Por 9 votos a 1, a Corte Especial manteve decisão do ministro Félix Fischer, que já havia cassado a liminar julgada nesta quarta-feira, 15

Brasília - A Corte Especial do Superior Tribunal de Justiça (STJ) rejeitou pedido da Santo Antônio Energia e manteve a obrigação de que a usina cumpra o índice de disponibilidade das turbinas, fixado em 99,5% pela Agência Nacional de Energia Elétrica (Aneel).

Por 9 votos a 1, a Corte Especial manteve decisão do ministro Félix Fischer, que já havia cassado a liminar julgada nesta quarta-feira, 15.

O descumprimento do índice de disponibilidade de 99,5% nas turbinas gera uma multa e obriga a empresa a comprar a energia que deixa de produzir no mercado de curto prazo.

A empresa pedia que esse índice só fosse cobrado quando todas as 50 turbinas estiverem em funcionamento.

Já a Aneel argumentou que o índice deve ser cobrado desde a operação da primeira turbina. Atualmente, 32 máquinas estão em operação.

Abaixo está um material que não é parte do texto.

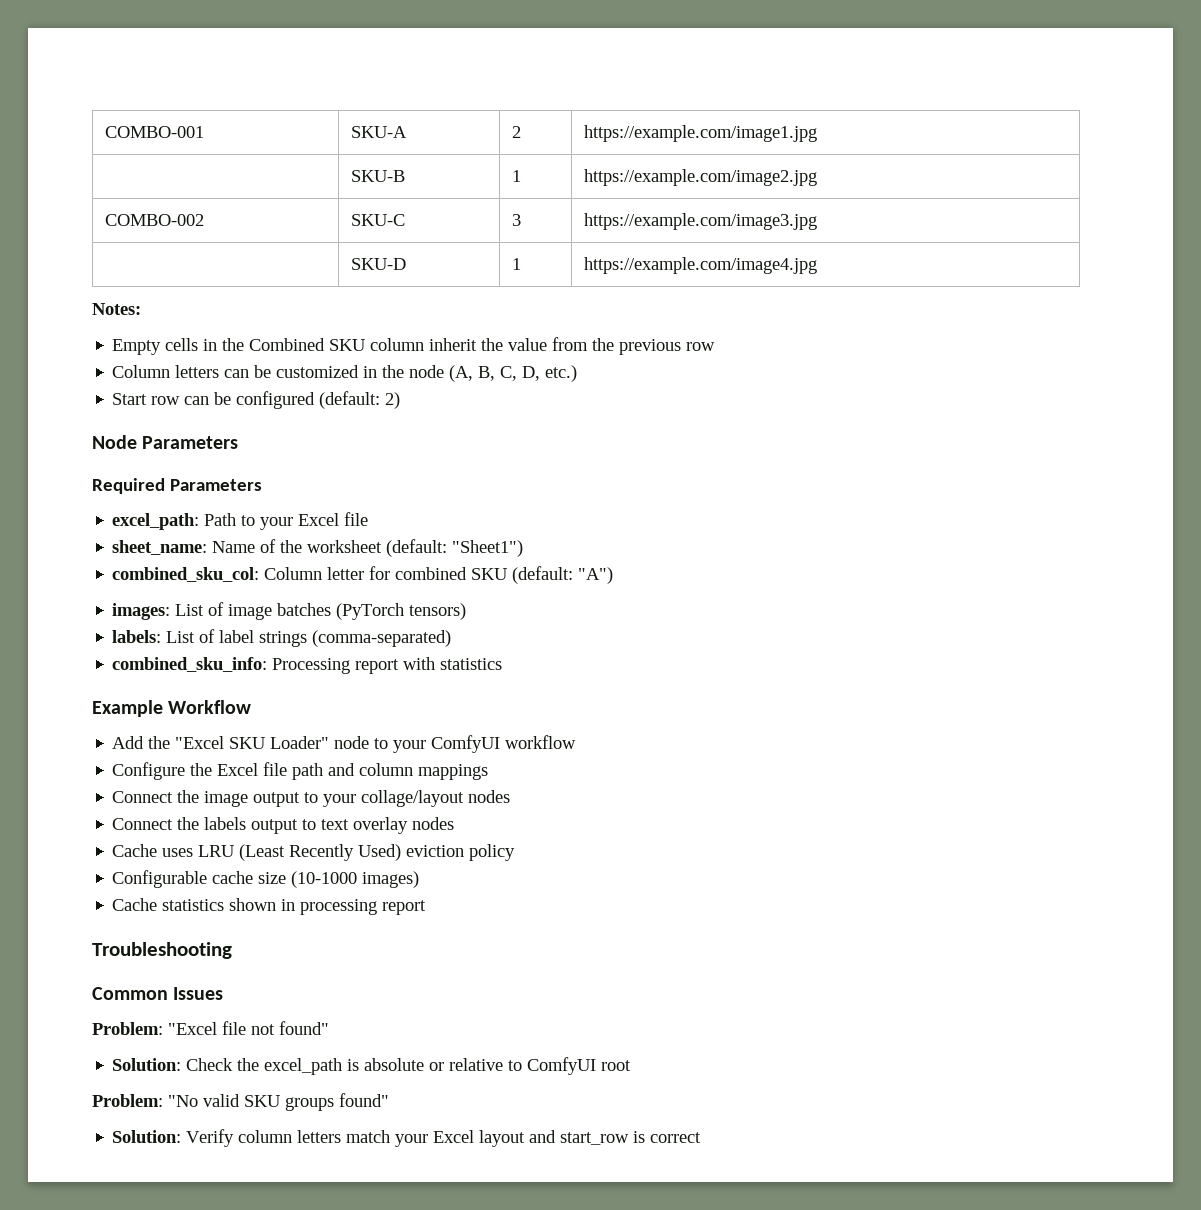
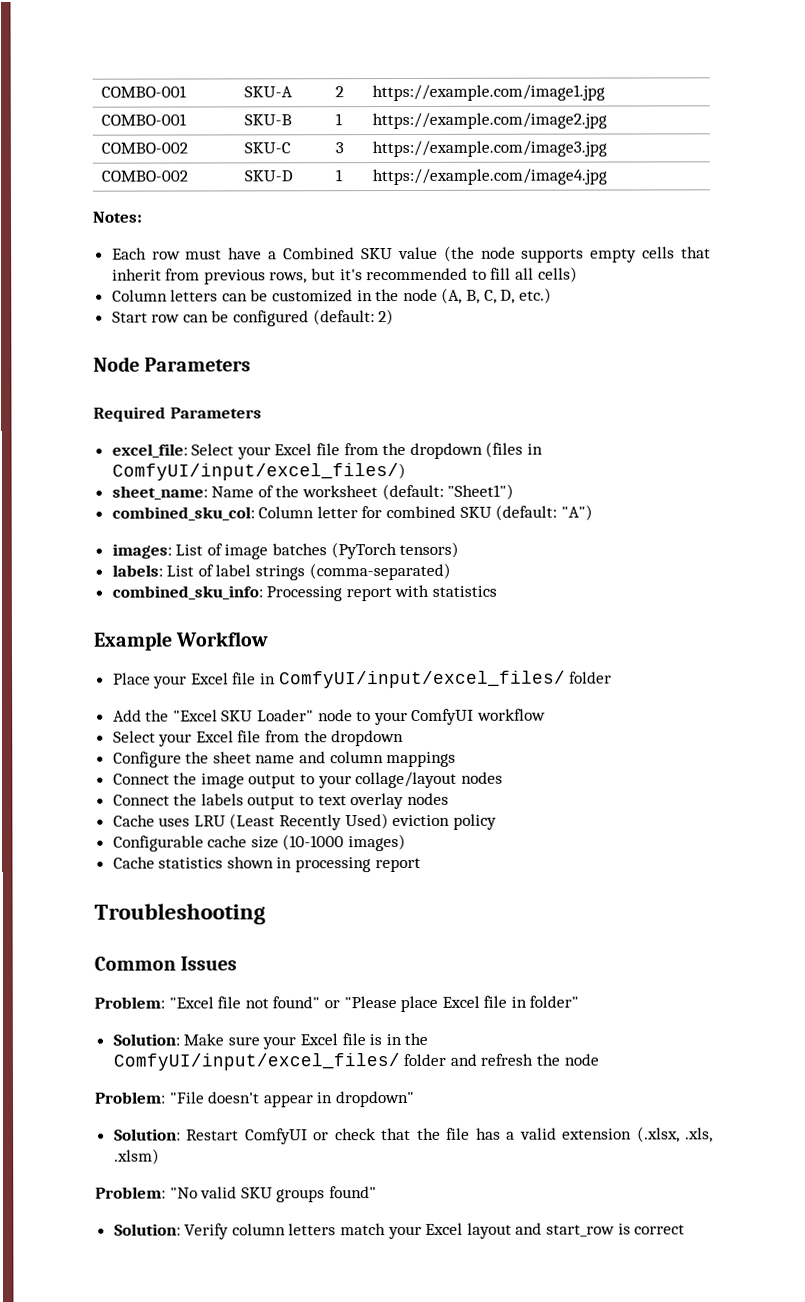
- | SKU-B | 1 | https://example.com/image2.jpg
+ COMBO-001 | SKU-B | 1 | https://example.com/image2.jpg
- | SKU-D | 1 | https://example.com/image4.jpg
+ COMBO-002 | SKU-D | 1 | https://example.com/image4.jpg
- Empty cells in the Combined SKU column inherit the value from the previous row
+ Each row must have a Combined SKU value (the node supports empty cells that inherit from previous rows, but it's recommended to fill all cells)
- excel_path: Path to your Excel file
+ excel_file: Select your Excel file from the dropdown (files in ComfyUI/input/excel_files/)
+ Place your Excel file in ComfyUI/input/excel_files/ folder
  Add the "Excel SKU Loader" node to your ComfyUI workflow
+ Select your Excel file from the dropdown
- Configure the Excel file path and column mappings
+ Configure the sheet name and column mappings
- Problem: "Excel file not found"
- Solution: Check the excel_path is absolute or relative to ComfyUI root
+ Problem: "Excel file not found" or "Please place Excel file in folder"
+ Solution: Make sure your Excel file is in the ComfyUI/input/excel_files/ folder and refresh the node
+ Problem: "File doesn't appear in dropdown"
+ Solution: Restart ComfyUI or check that the file has a valid extension (.xlsx, .xls, .xlsm)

Em seu voto, o ministro Francisco Falcão afirmou que a Santo Antônio Energia não conseguiu demonstrar que a metodologia da Aneel estava equivocada.

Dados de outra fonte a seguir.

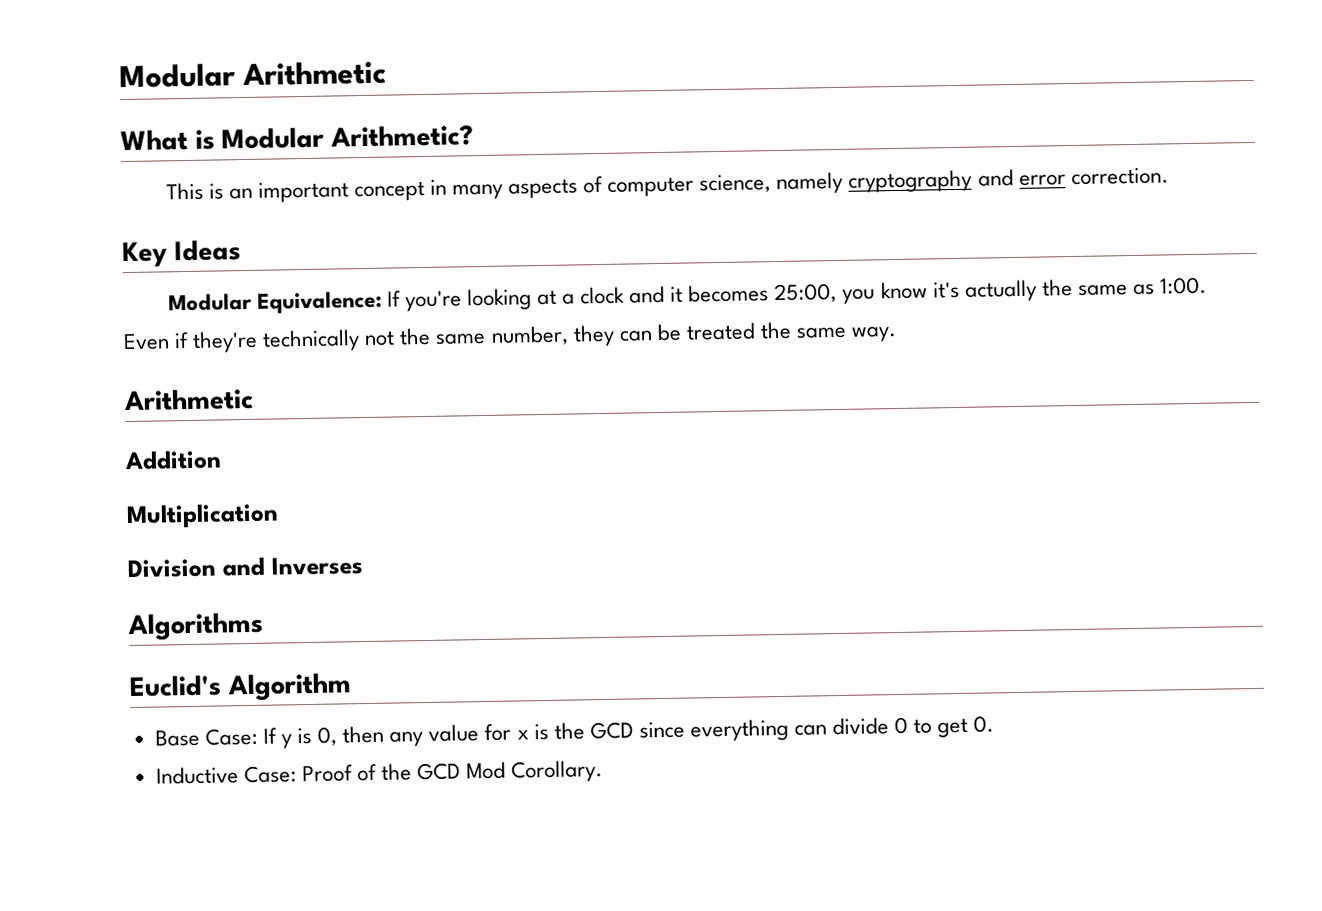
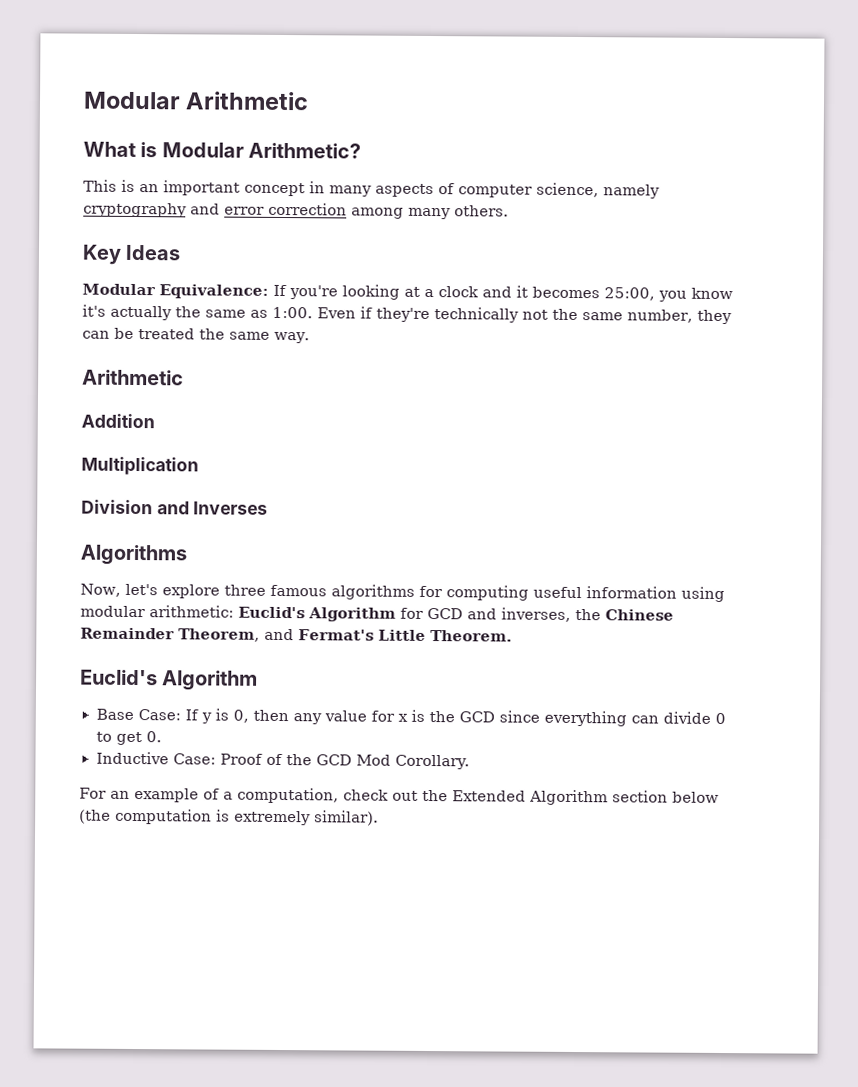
- This is an important concept in many aspects of computer science, namely cryptography and error correction.
+ This is an important concept in many aspects of computer science, namely cryptography and error correction among many others.
+ Now, let's explore three famous algorithms for computing useful information using modular arithmetic: Euclid's Algorithm for GCD and inverses, the Chinese Remainder Theorem, and Fermat's Little Theorem.
+ For an example of a computation, check out the Extended Algorithm section below (the computation is extremely similar).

O ministro disse ainda que livrar a usina dessa obrigação poderia trazer danos à ordem pública, insegurança jurídica e graves reflexos para o sistema elétrico.

Na avaliação de Falcão, não havia garantia de que a despesa gerada pelo descumprimento da norma sobre as turbinas não seria repassada aos consumidores ou aos outras empresas do setor elétrico.

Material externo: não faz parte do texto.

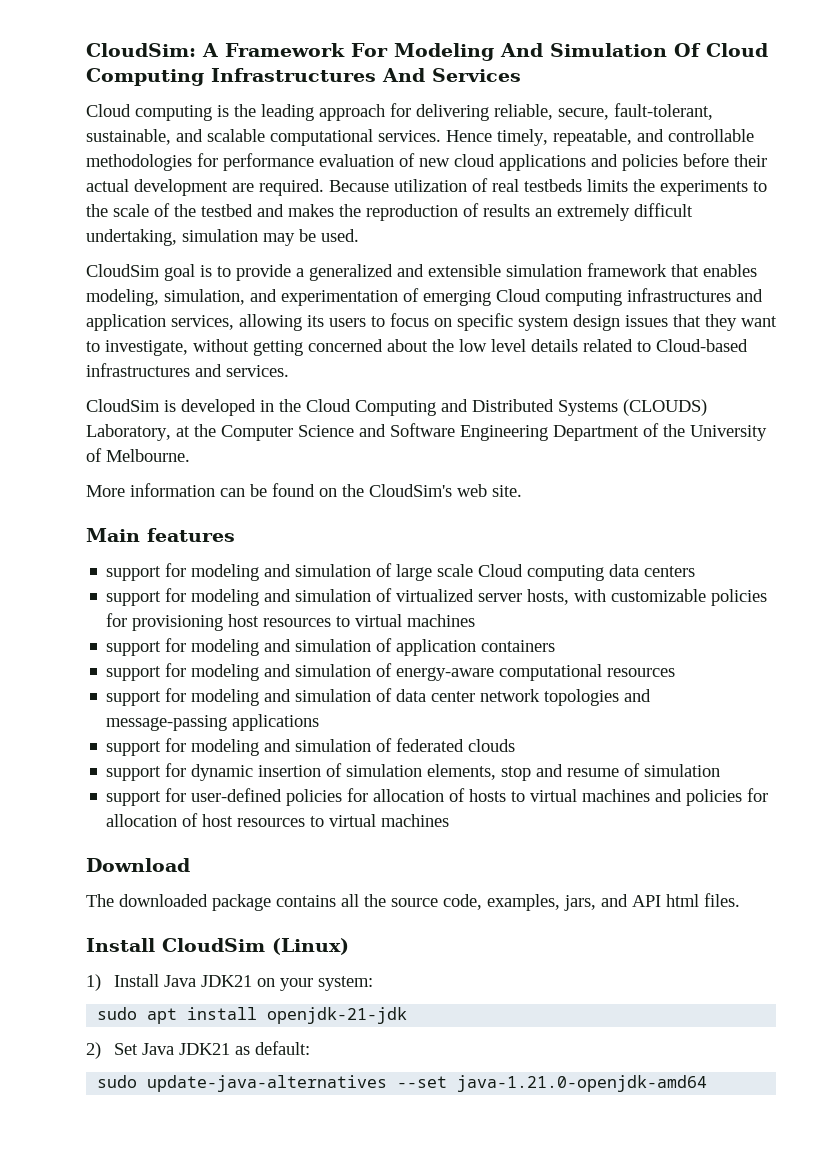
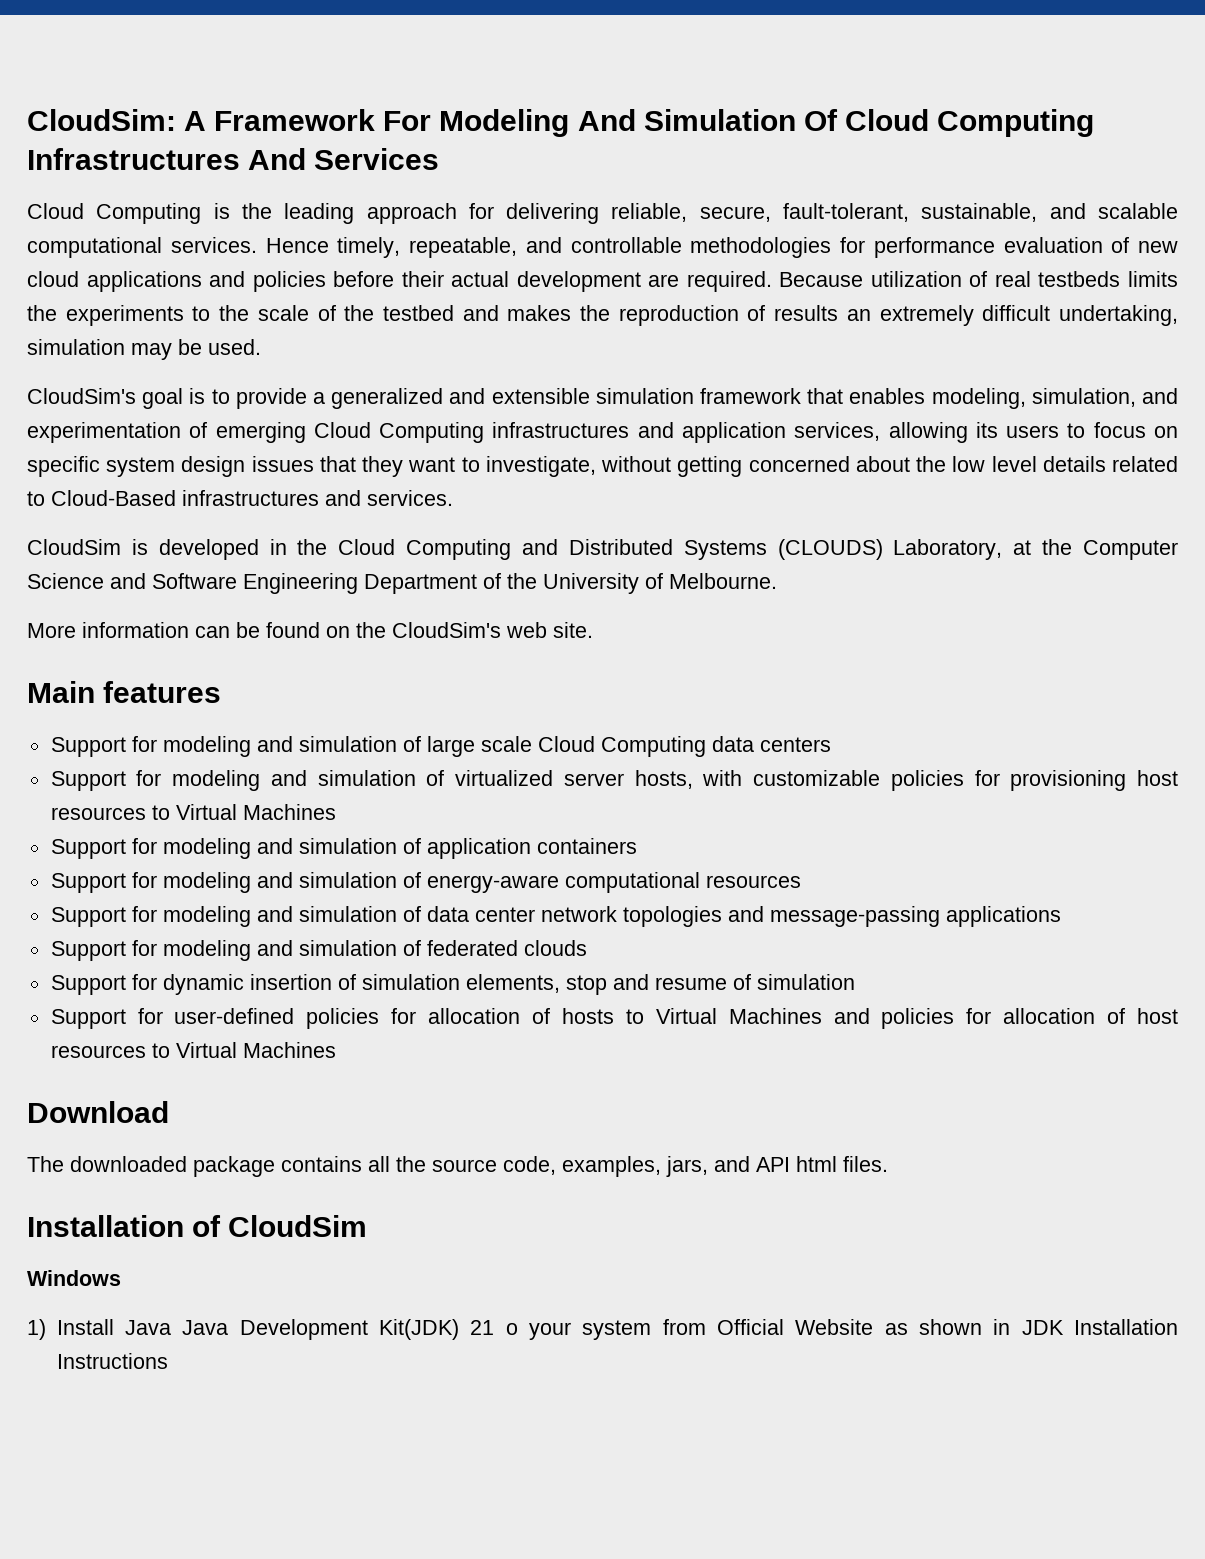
- Cloud computing is the leading approach for delivering reliable, secure, fault-tolerant, sustainable, and scalable computational services.
+ Cloud Computing is the leading approach for delivering reliable, secure, fault-tolerant, sustainable, and scalable computational services.
- CloudSim goal is to provide a generalized and extensible simulation framework that enables modeling, simulation, and experimentation of emerging Cloud computing infrastructures and application services, allowing its users to focus on specific system design issues that they want to investigate, without getting concerned about the low level details related to Cloud-based infrastructures and services.
+ CloudSim's goal is to provide a generalized and extensible simulation framework that enables modeling, simulation, and experimentation of emerging Cloud Computing infrastructures and application services, allowing its users to focus on specific system design issues that they want to investigate, without getting concerned about the low level details related to Cloud-Based infrastructures and services.
- support for modeling and simulation of large scale Cloud computing data centers
+ Support for modeling and simulation of large scale Cloud Computing data centers
- support for modeling and simulation of virtualized server hosts, with customizable policies for provisioning host resources to virtual machines
- support for modeling and simulation of application containers
+ Support for modeling and simulation of virtualized server hosts, with customizable policies for provisioning host resources to Virtual Machines
+ Support for modeling and simulation of application containers
- support for modeling and simulation of energy-aware computational resources
+ Support for modeling and simulation of energy-aware computational resources
- support for modeling and simulation of data center network topologies and message-passing applications
+ Support for modeling and simulation of data center network topologies and message-passing applications
- support for modeling and simulation of federated clouds
+ Support for modeling and simulation of federated clouds
- support for dynamic insertion of simulation elements, stop and resume of simulation
+ Support for dynamic insertion of simulation elements, stop and resume of simulation
- support for user-defined policies for allocation of hosts to virtual machines and policies for allocation of host resources to virtual machines
+ Support for user-defined policies for allocation of hosts to Virtual Machines and policies for allocation of host resources to Virtual Machines
- Install CloudSim (Linux)
+ Installation of CloudSim
+ Windows
- 1) Install Java JDK21 on your system:
- sudo apt install openjdk-21-jdk
- 2) Set Java JDK21 as default:
- sudo update-java-alternatives --set java-1.21.0-openjdk-amd64
+ 1) Install Java Java Development Kit(JDK) 21 o your system from Official Website as shown in JDK Installation Instructions

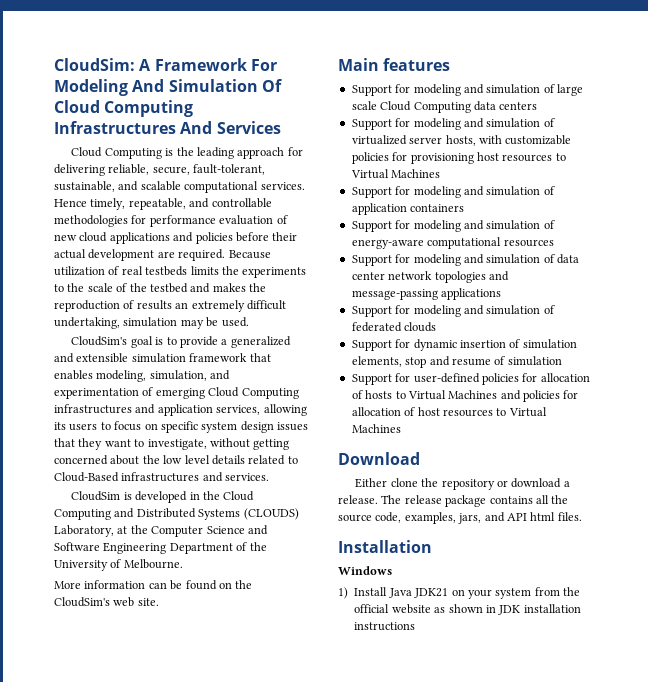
- The downloaded package contains all the source code, examples, jars, and API html files.
+ Either clone the repository or download a release. The release package contains all the source code, examples, jars, and API html files.
- Installation of CloudSim
+ Installation
- 1) Install Java Java Development Kit(JDK) 21 o your system from Official Website as shown in JDK Installation Instructions
+ 1) Install Java JDK21 on your system from the official website as shown in JDK installation instructions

Segundo a Santo Antônio Energia, a usina terá que arcar com um prejuízo de R$ 2,3 bilhões entre 2015 e 2021. No mês passado, a despesa atingiu R$ 266 milhões.

No dia 3 de setembro, a Corte Especial do STJ derrubou, por 6 votos a 4, outra liminar favorável à empresa que a livrava de dívidas da mesma natureza até que a Aneel avaliasse o caso.

A empresa queria o reconhecimento de que greves atrasaram o cronograma de obras da usina em 63 dias. Ambos os casos ainda devem ser julgados pela Aneel.

A Santo Antônio Energia enfrenta uma série de dificuldades financeiras e convocou seus sócios a aportar mais recursos na empresa duas vezes em menos de um mês. No dia 5 de setembro, os sócios aprovaram um aporte de R$ 850 milhões.

Na dia 21 de outubro, uma nova assembleia geral extraordinária será realizada para que os sócios avaliem um novo aporte de capital de R$ 1,140 bilhão.